Opinión

Heridas de guerra

Hace algo más de 30 años viví en una guerra. Hablo en singular porque las guerras son de muchos pero también de cada uno. Fue una guerra de la clase más terrible: de esa que enfrenta a hermanos. Peruanos contra peruanos. Militares, policías y civiles muertos en defensa de la República inconclusa a la que nos abrazamos ante la amenaza de una secta de mentes enfermas que reclamaba ser intérprete del devenir. Ví caer, también, a muchos de mis compañeros de partido en defensa de esa misma República, de su frágil democracia y de los ideales compartidos.

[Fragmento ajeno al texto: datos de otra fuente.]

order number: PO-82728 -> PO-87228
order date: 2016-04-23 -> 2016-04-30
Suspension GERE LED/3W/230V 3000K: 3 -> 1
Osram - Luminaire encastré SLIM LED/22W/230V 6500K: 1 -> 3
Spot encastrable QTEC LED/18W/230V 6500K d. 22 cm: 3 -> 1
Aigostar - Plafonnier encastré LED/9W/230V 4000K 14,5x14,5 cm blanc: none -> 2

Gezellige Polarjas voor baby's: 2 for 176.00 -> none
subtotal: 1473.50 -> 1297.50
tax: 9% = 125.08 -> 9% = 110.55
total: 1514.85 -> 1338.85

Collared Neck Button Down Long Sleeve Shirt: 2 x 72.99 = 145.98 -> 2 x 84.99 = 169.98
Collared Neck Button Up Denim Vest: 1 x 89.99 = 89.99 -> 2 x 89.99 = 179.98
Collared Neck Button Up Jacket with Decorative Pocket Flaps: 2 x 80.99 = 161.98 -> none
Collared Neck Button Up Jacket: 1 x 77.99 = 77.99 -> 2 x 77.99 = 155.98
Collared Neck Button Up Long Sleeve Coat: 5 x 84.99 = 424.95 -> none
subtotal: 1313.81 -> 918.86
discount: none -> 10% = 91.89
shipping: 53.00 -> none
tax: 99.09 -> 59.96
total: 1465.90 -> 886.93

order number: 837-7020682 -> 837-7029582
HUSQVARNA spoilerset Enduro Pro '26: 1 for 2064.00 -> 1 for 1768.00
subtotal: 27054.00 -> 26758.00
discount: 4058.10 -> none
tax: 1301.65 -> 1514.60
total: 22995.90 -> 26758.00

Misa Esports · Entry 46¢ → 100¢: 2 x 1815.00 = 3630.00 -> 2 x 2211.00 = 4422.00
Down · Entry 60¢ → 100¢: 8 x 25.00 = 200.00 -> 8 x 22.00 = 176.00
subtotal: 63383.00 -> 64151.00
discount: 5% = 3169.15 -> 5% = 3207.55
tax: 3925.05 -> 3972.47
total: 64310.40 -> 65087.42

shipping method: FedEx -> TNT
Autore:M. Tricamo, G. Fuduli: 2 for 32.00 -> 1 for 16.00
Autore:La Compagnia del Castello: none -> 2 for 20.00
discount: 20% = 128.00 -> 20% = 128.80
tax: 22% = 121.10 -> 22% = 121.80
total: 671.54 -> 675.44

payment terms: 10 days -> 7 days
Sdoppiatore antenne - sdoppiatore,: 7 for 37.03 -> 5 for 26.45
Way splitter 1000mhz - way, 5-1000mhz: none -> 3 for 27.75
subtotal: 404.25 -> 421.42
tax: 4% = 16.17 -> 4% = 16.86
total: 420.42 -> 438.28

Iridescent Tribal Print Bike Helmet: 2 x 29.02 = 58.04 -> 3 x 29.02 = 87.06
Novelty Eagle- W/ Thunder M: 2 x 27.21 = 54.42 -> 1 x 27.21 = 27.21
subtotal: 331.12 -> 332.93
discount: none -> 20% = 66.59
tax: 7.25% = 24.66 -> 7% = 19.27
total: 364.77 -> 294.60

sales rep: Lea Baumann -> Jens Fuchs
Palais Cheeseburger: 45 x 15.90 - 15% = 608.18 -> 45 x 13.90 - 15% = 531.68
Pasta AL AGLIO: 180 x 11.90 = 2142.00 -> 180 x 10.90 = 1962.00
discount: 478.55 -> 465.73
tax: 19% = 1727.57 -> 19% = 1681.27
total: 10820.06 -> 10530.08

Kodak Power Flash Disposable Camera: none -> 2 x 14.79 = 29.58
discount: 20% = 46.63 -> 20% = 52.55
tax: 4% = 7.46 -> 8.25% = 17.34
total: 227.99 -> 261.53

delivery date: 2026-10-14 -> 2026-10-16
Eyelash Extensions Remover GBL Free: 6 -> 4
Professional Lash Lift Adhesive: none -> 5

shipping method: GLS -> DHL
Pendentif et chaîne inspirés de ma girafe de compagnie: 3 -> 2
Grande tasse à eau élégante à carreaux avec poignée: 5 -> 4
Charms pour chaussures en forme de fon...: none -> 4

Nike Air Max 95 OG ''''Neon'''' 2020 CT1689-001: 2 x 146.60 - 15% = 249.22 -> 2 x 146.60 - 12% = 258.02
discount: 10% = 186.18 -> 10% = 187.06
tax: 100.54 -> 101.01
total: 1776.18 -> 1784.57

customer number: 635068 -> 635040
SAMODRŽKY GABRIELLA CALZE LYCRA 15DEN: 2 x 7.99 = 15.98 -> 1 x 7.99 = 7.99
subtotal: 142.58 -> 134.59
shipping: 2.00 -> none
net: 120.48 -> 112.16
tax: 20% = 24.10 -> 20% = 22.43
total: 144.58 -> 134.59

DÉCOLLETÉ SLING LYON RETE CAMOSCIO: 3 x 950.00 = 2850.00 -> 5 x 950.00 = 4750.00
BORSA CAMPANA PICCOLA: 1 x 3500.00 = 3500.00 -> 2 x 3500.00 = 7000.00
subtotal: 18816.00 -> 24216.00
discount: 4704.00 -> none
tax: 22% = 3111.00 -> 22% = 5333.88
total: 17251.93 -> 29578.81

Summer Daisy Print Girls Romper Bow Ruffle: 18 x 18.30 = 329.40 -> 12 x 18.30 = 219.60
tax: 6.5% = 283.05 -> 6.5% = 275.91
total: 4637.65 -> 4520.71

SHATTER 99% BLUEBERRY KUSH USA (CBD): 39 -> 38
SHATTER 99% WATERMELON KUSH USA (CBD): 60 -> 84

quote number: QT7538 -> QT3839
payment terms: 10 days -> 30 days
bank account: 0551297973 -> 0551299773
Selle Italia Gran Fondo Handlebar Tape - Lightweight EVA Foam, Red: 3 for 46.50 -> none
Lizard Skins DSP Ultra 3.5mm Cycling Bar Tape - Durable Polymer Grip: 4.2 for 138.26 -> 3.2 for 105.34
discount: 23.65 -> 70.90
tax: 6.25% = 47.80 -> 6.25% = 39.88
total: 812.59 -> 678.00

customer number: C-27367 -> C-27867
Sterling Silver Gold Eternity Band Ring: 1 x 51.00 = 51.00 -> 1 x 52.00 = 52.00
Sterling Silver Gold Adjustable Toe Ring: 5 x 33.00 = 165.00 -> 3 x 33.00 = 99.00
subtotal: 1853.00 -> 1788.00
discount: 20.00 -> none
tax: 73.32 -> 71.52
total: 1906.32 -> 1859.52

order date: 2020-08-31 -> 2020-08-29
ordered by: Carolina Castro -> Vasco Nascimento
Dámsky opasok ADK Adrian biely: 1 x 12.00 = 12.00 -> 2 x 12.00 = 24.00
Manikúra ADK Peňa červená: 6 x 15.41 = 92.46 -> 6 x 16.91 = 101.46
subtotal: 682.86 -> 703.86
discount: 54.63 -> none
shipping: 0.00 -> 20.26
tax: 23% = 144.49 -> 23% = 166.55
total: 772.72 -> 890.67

Viví en esa guerra. Recuerdo a esos héroes de Tingo María, mis compañeros, que uno a uno fueron asesinados por Sendero Luminoso tras suceder uno tras otro al Alcalde Tito Jaimes. Los recuerdo pero confieso que ya no me acuerdo de sus nombres. La herida está allí. La gesta me conmovió. Pienso en ellos y se me aguan los ojos. Vienen a mi mente los nombres de Andajes y Toraya. ¡Cayeron tántos! A mis veintitantos subía al auto que me había asignado el Banco Internacional y recogía la ametralladora del piso para ponerla a mi lado. Esa era entonces mi normalidad. Sin embargo, nunca pude hacer de la muerte -no pude, no quise- parte de la normalidad. Día a día, ante cada peruano muerto, pensaba: aún me duele, no puede dejar de dolerme y nunca dejará de dolerme. Sobreviví y mi humanidad conmigo gracias a esa letanía: aún me duele, no puede dejar de dolerme y nunca dejará de dolerme.

Los años han pasado y vivo ahora otra guerra. Vivimos otra guerra. Las heridas en el alma me visitan por las noches. Veo el reporte palaciego de mediodía y cuentan los muertos con unos números que no se parecen en nada a cada una de las bolsas negras que vemos por la noche. Los números no duelen tanto como las bolsas. Veo nuevamente a nuestros militares y nuestros policías en la primera línea de combate. Muchos, demasiados, ya han caído. Sin embargo, veo ahora también a otros combatientes en el frente: médicos, enfermeras y otros profesionales de la salud batiéndose contra un enemigo invisible, dándole la cara a la muerte con la determinación de quien se sabe capaz de vencerla. Cuando veo al personal de salud, a nuestros soldados y nuestros policías sin más protección que mascarillas de cotillón, no puedo dejar de pensar en nuestros soldados mal equipados enfrentando al invasor chileno. La República, una vez más, fabrica héroes anónimos disfrazando sus culpas entre excusas. Solo que esta vez si hay dinero para darle armas a nuestros combatientes. Por eso, los muertos de esta guerra duelen y dolerán más y espero que por mucho tiempo más. La muerte no mata; lo que mata es el olvido. Olvidar a nuestros soldados cuando aún están vivos no tiene nombre. Pensemos en que cada uno de esos médicos, enfermeras y policías, regresan a su casa cada día después de su guardia y exponen a su familia a los mismos peligros del frente de batalla. Alguna vez en el pasado me enfrenté a la Federación Médica por desencuentros que ahora me parecen nimios. Hoy me rindo ante la pasión y el coraje de los médicos peruanos. Me solidarizo con ellos y exijo que el Estado les asigne habitaciones en hoteles en todo el país, para ellos, todo el personal de Salud y de la PNP, para que puedan descansar tranquilos y no poner en riesgo la salud de sus familias.

Pienso también en nuestros soldados. Esos que estaban entre los suyos y, repentinamente, han sido llamados a servir. Ellos saben que pueden morir y van al frente dando todo a cambio de menos de 400 soles y un refrigerio.  Pienso en todos esos compatriotas que inexorablemente morirán por falta de un ventilador mecánico en alguna parte del país.  Pienso en que ya están muriendo y que en el cuadro que vemos en las redes diariamente alguna fuerza oscura quiere hacernos pensar que eso es parte de alguna normalidad.

Sepan todos ellos, nuestros combatientes, los que caigan y los que sobrevivan, que cuando esta guerra termine y la República sea re-fundada, algunos de nosotros, si Dios lo permite, no permitiremos que su sacrificio sea olvidado.

Por lo pronto, esta noche, cuando vea la escenas del campo de batalla y alguien haga el recuento de los caídos, me diré a mi mismo: aún me duele, no puede dejar de dolerme y nunca dejará de dolerme.